[Exercise description] The entries below need to be transcribed exactly, without their images.

[Supplied material]
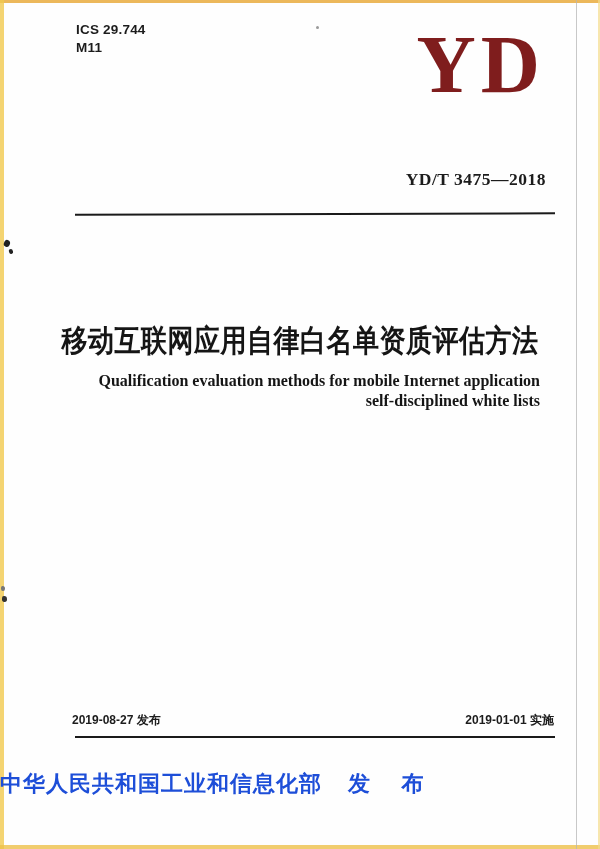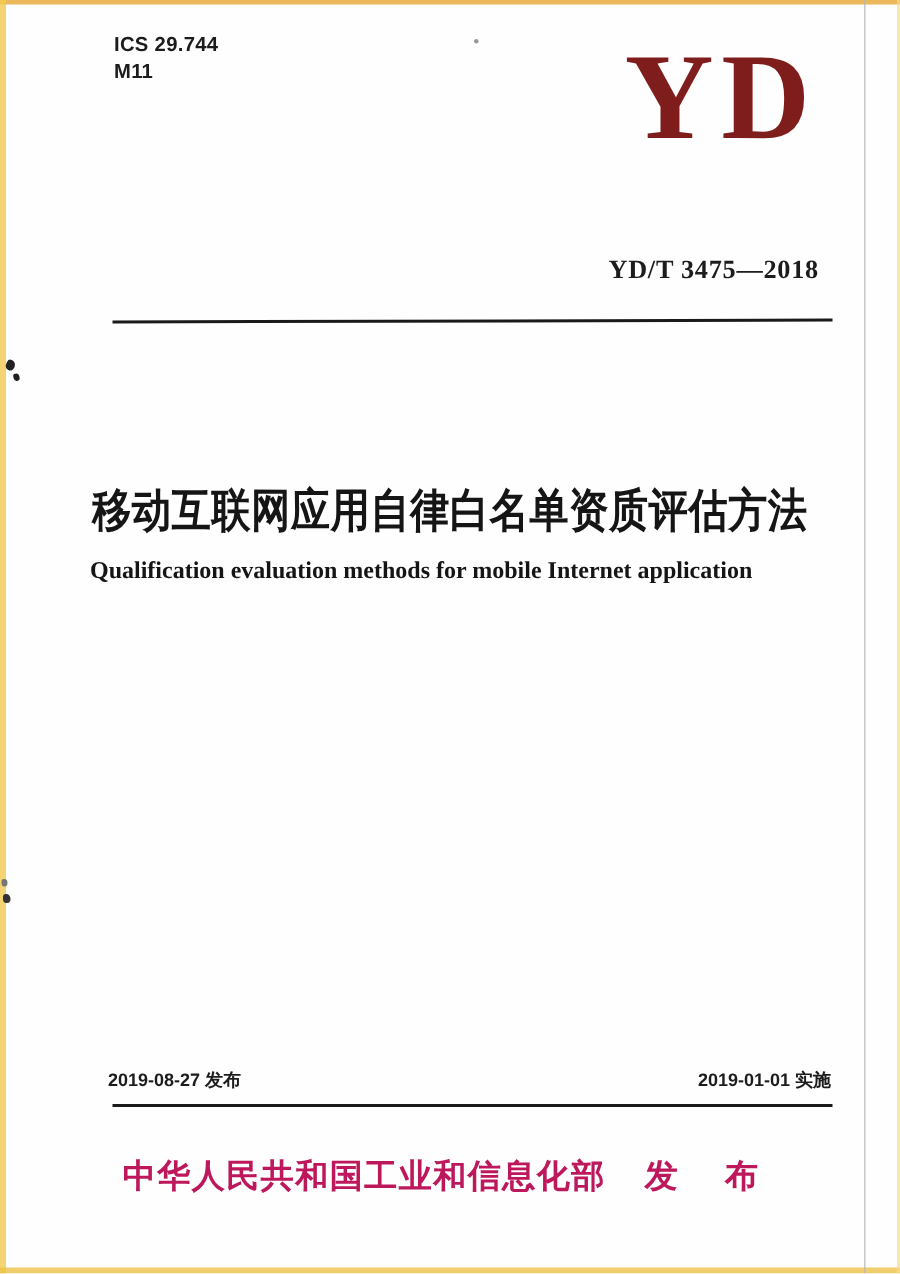--- a/index.html
+++ b/index.html
@@ -62,38 +62,37 @@
   .title-zh {
     position: absolute; left: 0; top: 323px; width: 100%;
     text-align: center;
     font-weight: bold; font-size: 26px;
     transform: scaleY(1.18);
     letter-spacing: 0.5px;
     color: #151515;
   }
   .title-en {
     position: absolute; left: 60px; top: 371px; width: 480px;
-    text-align: left;
+    text-align: right;
     font-family: "Liberation Serif", "DejaVu Serif", serif;
     font-weight: bold; font-size: 16px; line-height: 20px;
     color: #151515;
   }
 
   
   .date-row {
     position: absolute; left: 72px; top: 712px; width: 482px;
     display: flex; justify-content: space-between;
     font-weight: bold; font-size: 12px;
   }
   .publisher-row {
     position: absolute; left: 0; top: 769px; width: 100%;
-    text-align: center;
     font-family: "Liberation Serif", "DejaVu Serif", serif;
     font-weight: bold; font-size: 22px; letter-spacing: 1px;
-    color: #be185d;
+    color: #1d4ed8;
   }
   .publish-action { margin-left: 26px; letter-spacing: 13px; }
 
   
   .speck { position: absolute; background: #222; border-radius: 40% 60% 50% 50%; }
   .speck-a1 { left: 4px;  top: 240px; width: 6px; height: 7px; transform: rotate(25deg); }
   .speck-a2 { left: 9px;  top: 249px; width: 4px; height: 5px; transform: rotate(-15deg); }
   .speck-b1 { left: 1px;  top: 586px; width: 4px; height: 5px; background: #777; }
   .speck-b2 { left: 2px;  top: 596px; width: 5px; height: 6px; background: #333; }
   .speck-c1 { left: 316px; top: 26px; width: 3px; height: 3px; background: #9a9a9a; border-radius: 50%; }
@@ -114,20 +113,21 @@
     <div>M11</div>
   </div>
   <div class="logo">YD</div>
 
   <div class="standard-number">YD/T 3475—2018</div>
   <div class="rule rule-header"></div>
 
   <div class="title-zh">移动互联网应用自律白名单资质评估方法</div>
   <div class="title-en">
     <div>Qualification evaluation methods for mobile Internet application</div>
+    <div>self-disciplined white lists</div>
   </div>
 
   <div class="date-row">
     <span>2019-08-27 发布</span>
     <span>2019-01-01 实施</span>
   </div>
   <div class="rule rule-footer"></div>
   <div class="publisher-row">
     <span>中华人民共和国工业和信息化部</span><span class="publish-action">发 布</span>
   </div>

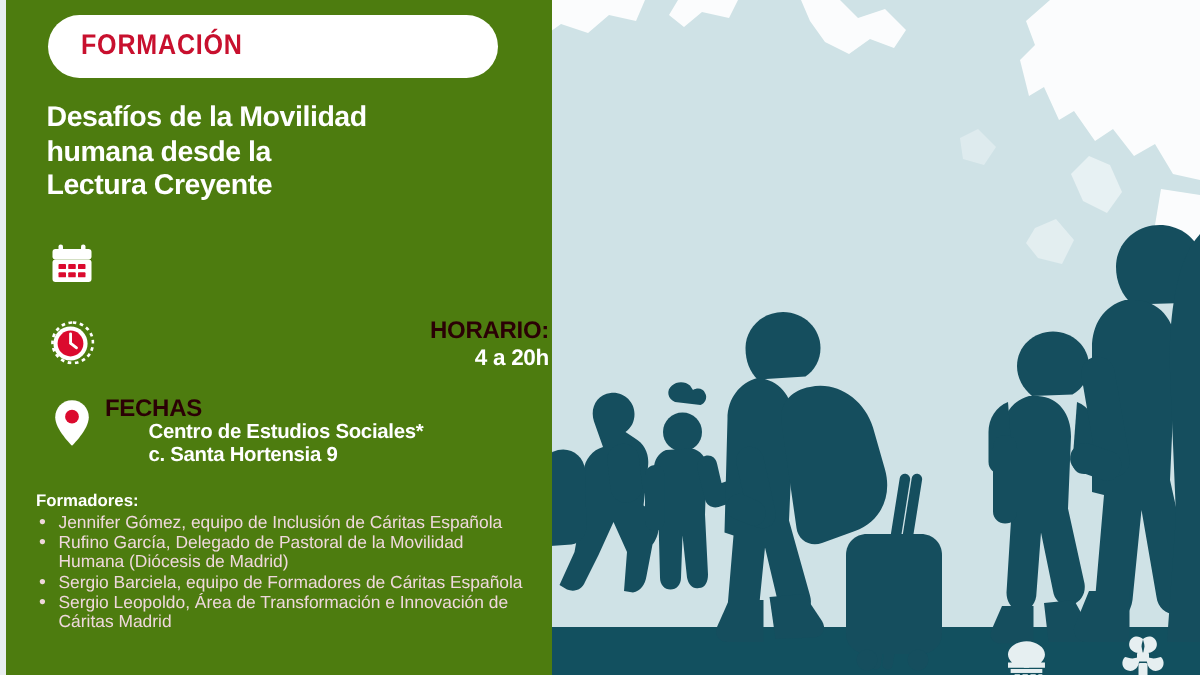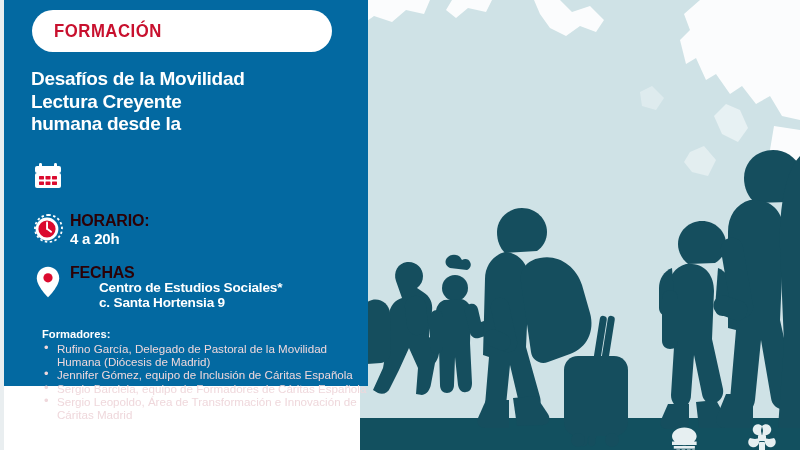--- a/index.html
+++ b/index.html
@@ -24,22 +24,22 @@
     left: 0; top: 0;
     width: 800px; height: 450px;
   }
 
   
   #left-panel {
     position: absolute;
     left: 4px;
     top: 0;
     width: 364px;
-    height: 386px;
-    background: #0369a1;
+    height: 450px;
+    background: #4d7c0f;
     box-sizing: border-box;
     z-index: 5;
   }
   #edge-strip {
     position: absolute;
     left: 0; top: 0;
     width: 4px; height: 450px;
     background: #e9eef0;
     z-index: 6;
   }
@@ -117,27 +117,27 @@
   .info-sub-2 {
     color: #ffffff;
     font-size: 13.6px;
     font-weight: bold;
     line-height: 14.5px;
     letter-spacing: -0.2px;
     margin-left: 29px;
   }
 
   #row-fechas { top: 160px; }
-  #row-horario { top: 212px; }
+  #row-horario { top: 212px; text-align: right; }
   #row-lugar { top: 264px; }
 
   
   #trainers {
     position: absolute;
-    left: 38px;
+    left: 20px;
     top: 328px;
     width: 330px;
     color: #f2dfe2;
   }
   #trainers-title {
     font-size: 11.2px;
     font-weight: bold;
     color: #ffffff;
     line-height: 13px;
     margin-bottom: 1px;
@@ -328,22 +328,22 @@
   <div id="edge-strip"></div>
 
   <div id="left-panel">
 
     <div class="pill">
       <span class="pill-label">FORMACIÓN</span>
     </div>
 
     <div class="title">
       <div>Desafíos de la Movilidad</div>
+      <div>humana desde la</div>
       <div>Lectura Creyente</div>
-      <div>humana desde la</div>
     </div>
 
     <div class="info-row" id="row-fechas">
       <div class="info-icon">
         <svg width="28" height="28" viewBox="0 0 28 28" xmlns="http://www.w3.org/2000/svg">
           <rect x="5" y="1" width="3" height="6" rx="1.4" fill="#ffffff"></rect>
           <rect x="20" y="1" width="3" height="6" rx="1.4" fill="#ffffff"></rect>
           <rect x="1" y="4" width="26" height="7" rx="2" fill="#ffffff"></rect>
           <rect x="1" y="11" width="26" height="15" rx="2" fill="#ffffff"></rect>
           <g fill="#DB0A2E">
@@ -385,21 +385,21 @@
       <div class="info-text">
         <div class="info-head">FECHAS</div>
         <div class="info-sub-2">Centro de Estudios  Sociales*</div>
         <div class="info-sub-2">c. Santa Hortensia 9</div>
       </div>
     </div>
 
     <div id="trainers">
       <div id="trainers-title">Formadores:</div>
       <ul id="trainers-list">
+        <li>Jennifer Gómez, equipo de Inclusión de Cáritas Española</li>
         <li>Rufino García, Delegado de Pastoral de la Movilidad Humana (Diócesis de Madrid)</li>
-        <li>Jennifer Gómez, equipo de Inclusión de Cáritas Española</li>
         <li>Sergio Barciela, equipo de Formadores de Cáritas Española</li>
         <li>Sergio Leopoldo, Área de Transformación e Innovación de Cáritas Madrid</li>
       </ul>
     </div>
 
   </div>
 </div>
 
 </body></html>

[Task response]
--- a/index.html
+++ b/index.html
@@ -62,38 +62,37 @@
   .title-zh {
     position: absolute; left: 0; top: 323px; width: 100%;
     text-align: center;
     font-weight: bold; font-size: 26px;
     transform: scaleY(1.18);
     letter-spacing: 0.5px;
     color: #151515;
   }
   .title-en {
     position: absolute; left: 60px; top: 371px; width: 480px;
-    text-align: left;
+    text-align: right;
     font-family: "Liberation Serif", "DejaVu Serif", serif;
     font-weight: bold; font-size: 16px; line-height: 20px;
     color: #151515;
   }
 
   
   .date-row {
     position: absolute; left: 72px; top: 712px; width: 482px;
     display: flex; justify-content: space-between;
     font-weight: bold; font-size: 12px;
   }
   .publisher-row {
     position: absolute; left: 0; top: 769px; width: 100%;
-    text-align: center;
     font-family: "Liberation Serif", "DejaVu Serif", serif;
     font-weight: bold; font-size: 22px; letter-spacing: 1px;
-    color: #be185d;
+    color: #1d4ed8;
   }
   .publish-action { margin-left: 26px; letter-spacing: 13px; }
 
   
   .speck { position: absolute; background: #222; border-radius: 40% 60% 50% 50%; }
   .speck-a1 { left: 4px;  top: 240px; width: 6px; height: 7px; transform: rotate(25deg); }
   .speck-a2 { left: 9px;  top: 249px; width: 4px; height: 5px; transform: rotate(-15deg); }
   .speck-b1 { left: 1px;  top: 586px; width: 4px; height: 5px; background: #777; }
   .speck-b2 { left: 2px;  top: 596px; width: 5px; height: 6px; background: #333; }
   .speck-c1 { left: 316px; top: 26px; width: 3px; height: 3px; background: #9a9a9a; border-radius: 50%; }
@@ -114,20 +113,21 @@
     <div>M11</div>
   </div>
   <div class="logo">YD</div>
 
   <div class="standard-number">YD/T 3475—2018</div>
   <div class="rule rule-header"></div>
 
   <div class="title-zh">移动互联网应用自律白名单资质评估方法</div>
   <div class="title-en">
     <div>Qualification evaluation methods for mobile Internet application</div>
+    <div>self-disciplined white lists</div>
   </div>
 
   <div class="date-row">
     <span>2019-08-27 发布</span>
     <span>2019-01-01 实施</span>
   </div>
   <div class="rule rule-footer"></div>
   <div class="publisher-row">
     <span>中华人民共和国工业和信息化部</span><span class="publish-action">发 布</span>
   </div>

--- a/index.html
+++ b/index.html
@@ -24,22 +24,22 @@
     left: 0; top: 0;
     width: 800px; height: 450px;
   }
 
   
   #left-panel {
     position: absolute;
     left: 4px;
     top: 0;
     width: 364px;
-    height: 386px;
-    background: #0369a1;
+    height: 450px;
+    background: #4d7c0f;
     box-sizing: border-box;
     z-index: 5;
   }
   #edge-strip {
     position: absolute;
     left: 0; top: 0;
     width: 4px; height: 450px;
     background: #e9eef0;
     z-index: 6;
   }
@@ -117,27 +117,27 @@
   .info-sub-2 {
     color: #ffffff;
     font-size: 13.6px;
     font-weight: bold;
     line-height: 14.5px;
     letter-spacing: -0.2px;
     margin-left: 29px;
   }
 
   #row-fechas { top: 160px; }
-  #row-horario { top: 212px; }
+  #row-horario { top: 212px; text-align: right; }
   #row-lugar { top: 264px; }
 
   
   #trainers {
     position: absolute;
-    left: 38px;
+    left: 20px;
     top: 328px;
     width: 330px;
     color: #f2dfe2;
   }
   #trainers-title {
     font-size: 11.2px;
     font-weight: bold;
     color: #ffffff;
     line-height: 13px;
     margin-bottom: 1px;
@@ -328,22 +328,22 @@
   <div id="edge-strip"></div>
 
   <div id="left-panel">
 
     <div class="pill">
       <span class="pill-label">FORMACIÓN</span>
     </div>
 
     <div class="title">
       <div>Desafíos de la Movilidad</div>
+      <div>humana desde la</div>
       <div>Lectura Creyente</div>
-      <div>humana desde la</div>
     </div>
 
     <div class="info-row" id="row-fechas">
       <div class="info-icon">
         <svg width="28" height="28" viewBox="0 0 28 28" xmlns="http://www.w3.org/2000/svg">
           <rect x="5" y="1" width="3" height="6" rx="1.4" fill="#ffffff"></rect>
           <rect x="20" y="1" width="3" height="6" rx="1.4" fill="#ffffff"></rect>
           <rect x="1" y="4" width="26" height="7" rx="2" fill="#ffffff"></rect>
           <rect x="1" y="11" width="26" height="15" rx="2" fill="#ffffff"></rect>
           <g fill="#DB0A2E">
@@ -385,21 +385,21 @@
       <div class="info-text">
         <div class="info-head">FECHAS</div>
         <div class="info-sub-2">Centro de Estudios  Sociales*</div>
         <div class="info-sub-2">c. Santa Hortensia 9</div>
       </div>
     </div>
 
     <div id="trainers">
       <div id="trainers-title">Formadores:</div>
       <ul id="trainers-list">
+        <li>Jennifer Gómez, equipo de Inclusión de Cáritas Española</li>
         <li>Rufino García, Delegado de Pastoral de la Movilidad Humana (Diócesis de Madrid)</li>
-        <li>Jennifer Gómez, equipo de Inclusión de Cáritas Española</li>
         <li>Sergio Barciela, equipo de Formadores de Cáritas Española</li>
         <li>Sergio Leopoldo, Área de Transformación e Innovación de Cáritas Madrid</li>
       </ul>
     </div>
 
   </div>
 </div>
 
 </body></html>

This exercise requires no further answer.